As millennials quickly come of age and become one of insurance’s key markets, insurance companies need to take notice of the fundamental differences between this generation and the previous one. How can they adapt to such a generational shift?
Following the latest population estimates from the U.S Census Bureau, millennials have officially overtaken boomers as the largest generation in America. Worldwide, millennials made up 23% of the global population in 2020. How can insurance adapt to such a generational shift? The answer lies within InsurTech. According to a 2021 report, almost half of all 3,475 InsurTech companies globally emerged only in the last 5 years, showing that insurance is indeed rising to the challenge. Furthemore, VC funding for InsurTech companies in the past 10 years grew an average of 89% every year, showing that InsurTech is a booming industry not to be taken lightly.
Changing demographics
As millennials increasingly come of age and begin to enter the insurance market, they are fundamentally changing the way the industry operates as companies adapt to a new demographic that has vastly different expectations from the previous generation. As the first ‘digitally native’ generation, millennials are comfortable with and almost expect to have high-tech solutions geared towards their lifestyles.
Demand for technological solutions
With the growing influx of millennials into the insurance sector, technological solutions are quickly being adopted and invented. InsurTech is often praised for being able to lower costs, keep insurance affordable and make it more accessible to the masses. Technological trends that will disrupt traditional insurance such as applied AI.
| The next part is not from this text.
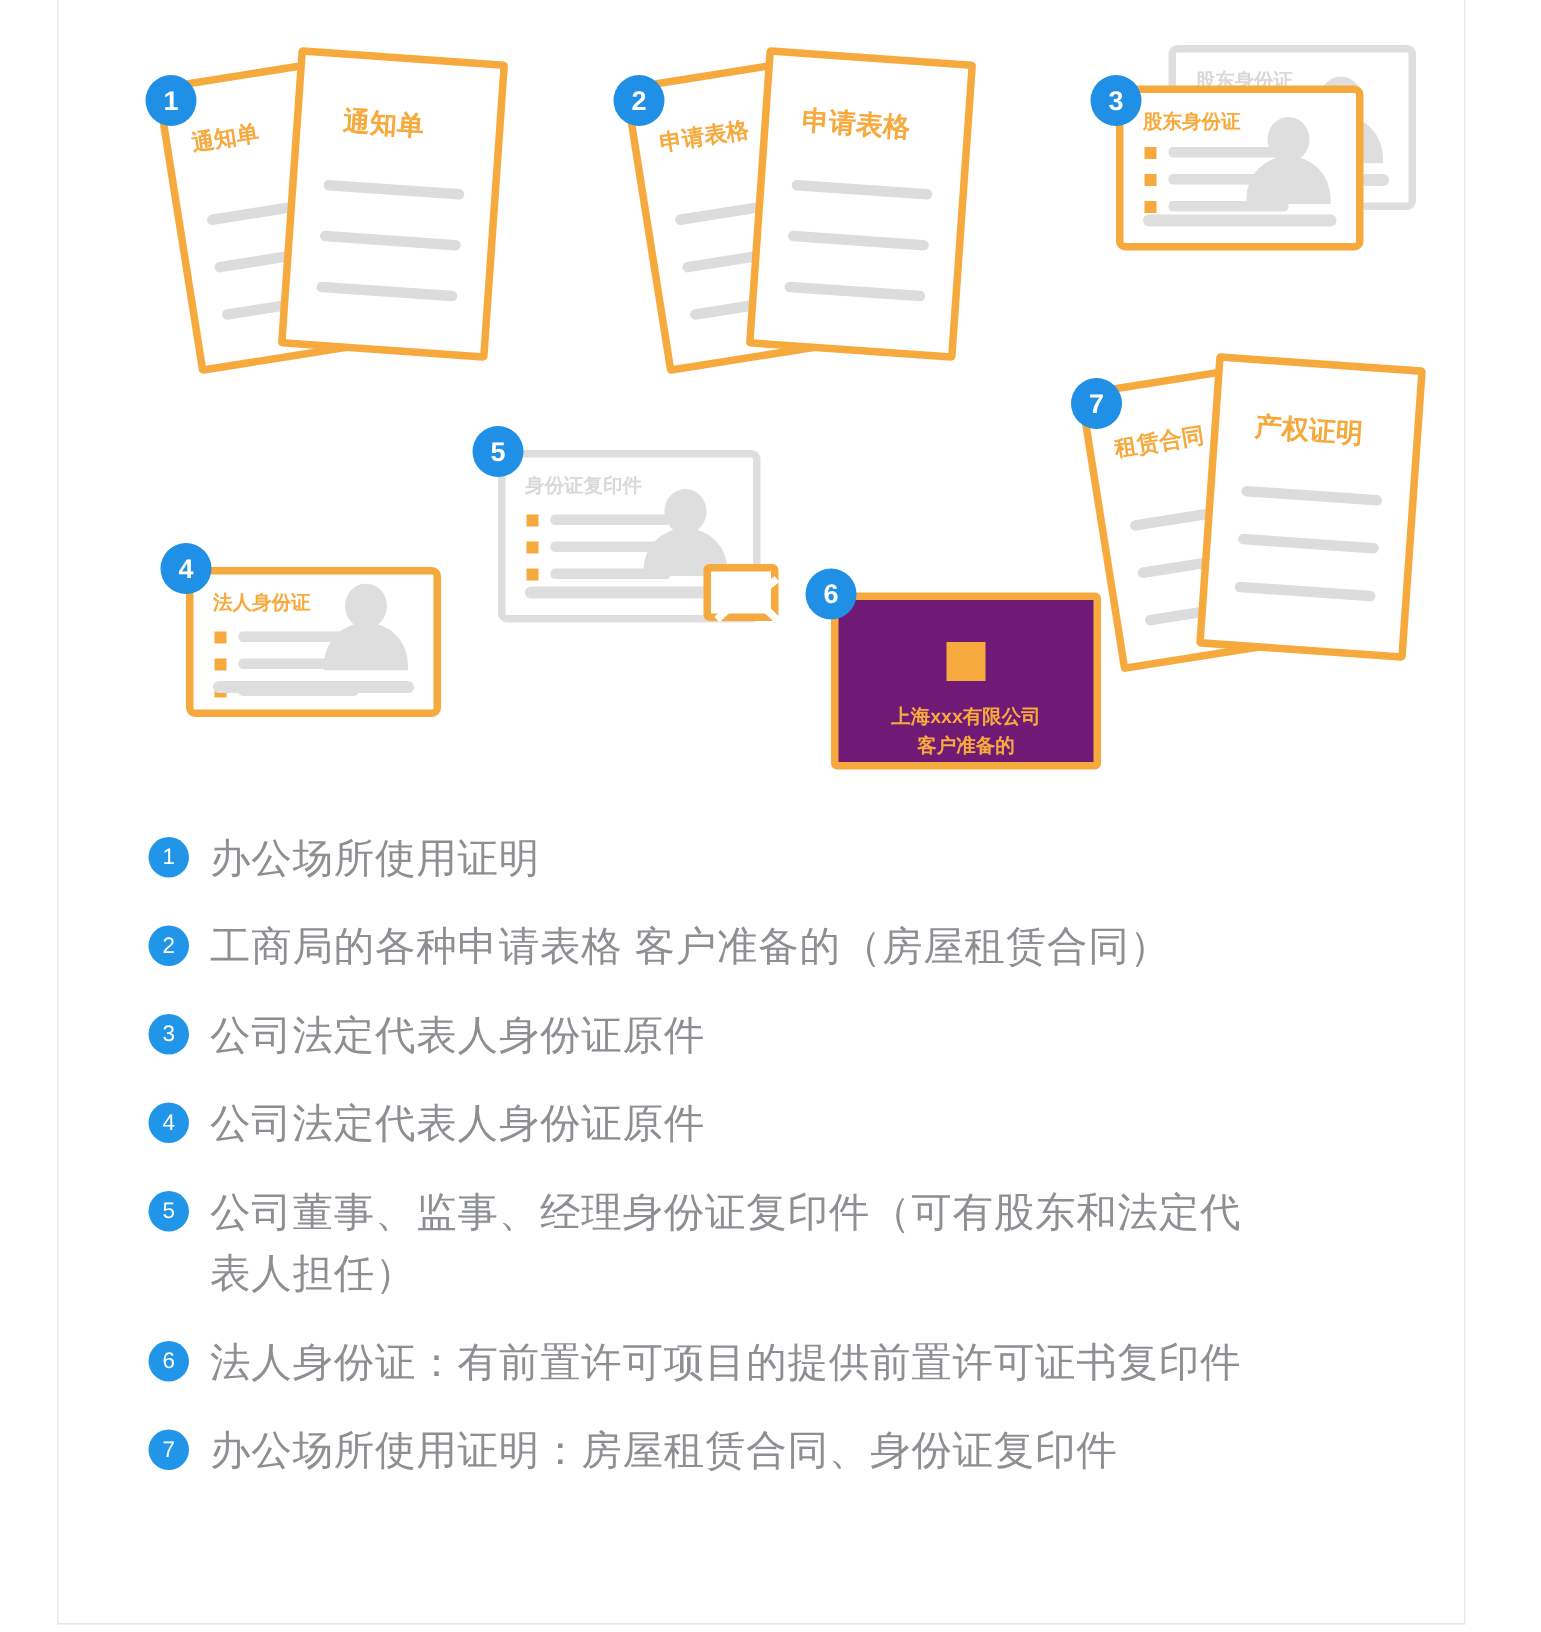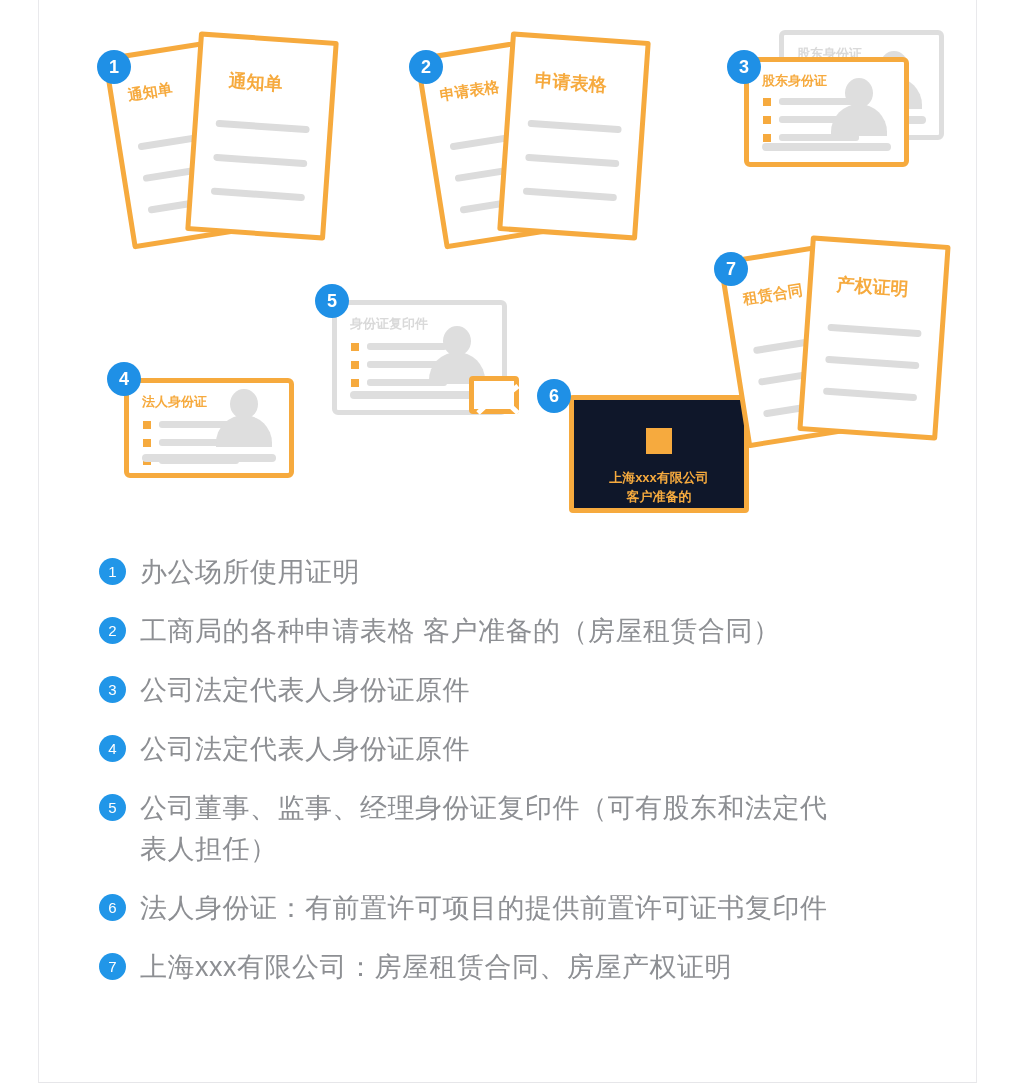"上海xxx有限公司" .scope { background: #0f172a -> #701a75; margin-left: 15px -> none }
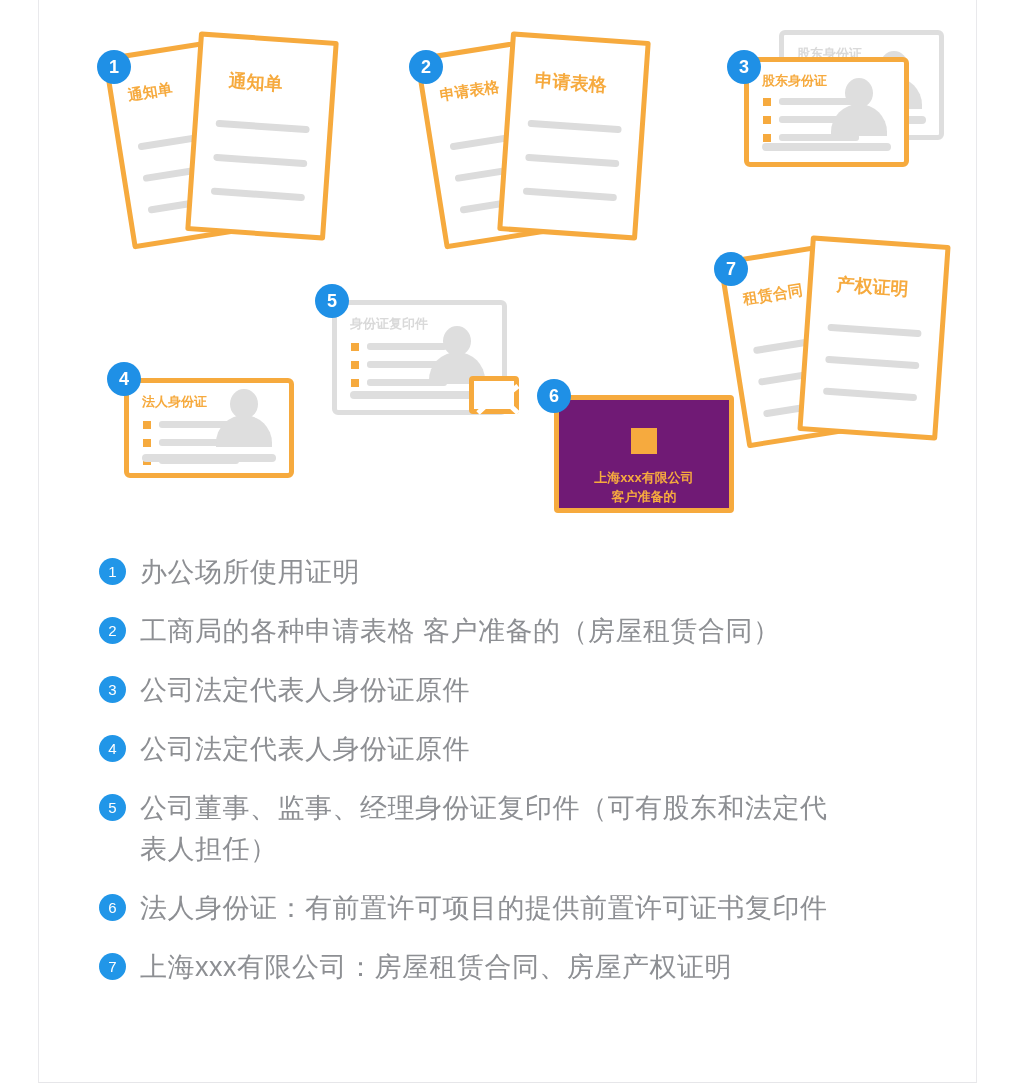"上海xxx有限公司：房屋租赁合同、房屋产权证明" div.list-text { text: 上海xxx有限公司：房屋租赁合同、房屋产权证明 -> 办公场所使用证明：房屋租赁合同、身份证复印件 }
A patented Privé solution for unit-linked life insurance providers
AI services and algorithms can rewrite the way life insurance is approached both from a provider and a client point of view. AI offerings such as robo-advisors, which are able to generate the most optimal portfolios in mere seconds and take a customer-centric approach by customizing portfolios to a client’s specific wants and needs. Such robo-advisors already exist and are currently in use by companies and financial institutions worldwide, such as Prive’s patented AI-based Genetic Optimizer (AI GO) solution. With over 5% of all InsurTech companies operating within the finance and banking industry, some robo-advisors, like AI GO, are centered around unit-linked life insurance, a product that offers both insurance and investment payout. Robo-advisors that focus solely on insurance use algorithms to offer more suitable plans to clients via quizzes and questionnaires, as well as process claims and answer questions through machine learning.
Adapting existing policies
It also means that insurance policies have to adapt and change to the new needs of a new generation. Home ownership has been on a steady decline across both the U.S and the EU, as millennials are frozen out of the housing market by declining relative wages, barriers to borrowing and a drop in marriage rates. However, this simply means that other forms of insurance are on the rise: between 2004 and 2014, the National Association of Insurance Commissioners in the UK found that the number of renters’ insurance policies had doubled, from 6.6 million to 13.2 million. Predicting such insurance policy trends is very important for companies to stay ahead of the game, and can be possible with the help of big data and predictive algorithms.
To summarize, it is clear that the generational shift to millennials is forcing industries to drastically change the way they conduct business, be it in marketing, product development, and consumer engagement. The insurance sector will also have to adapt as millennials come of age, and InsurTech is one method which can be capitalized on to make such changes.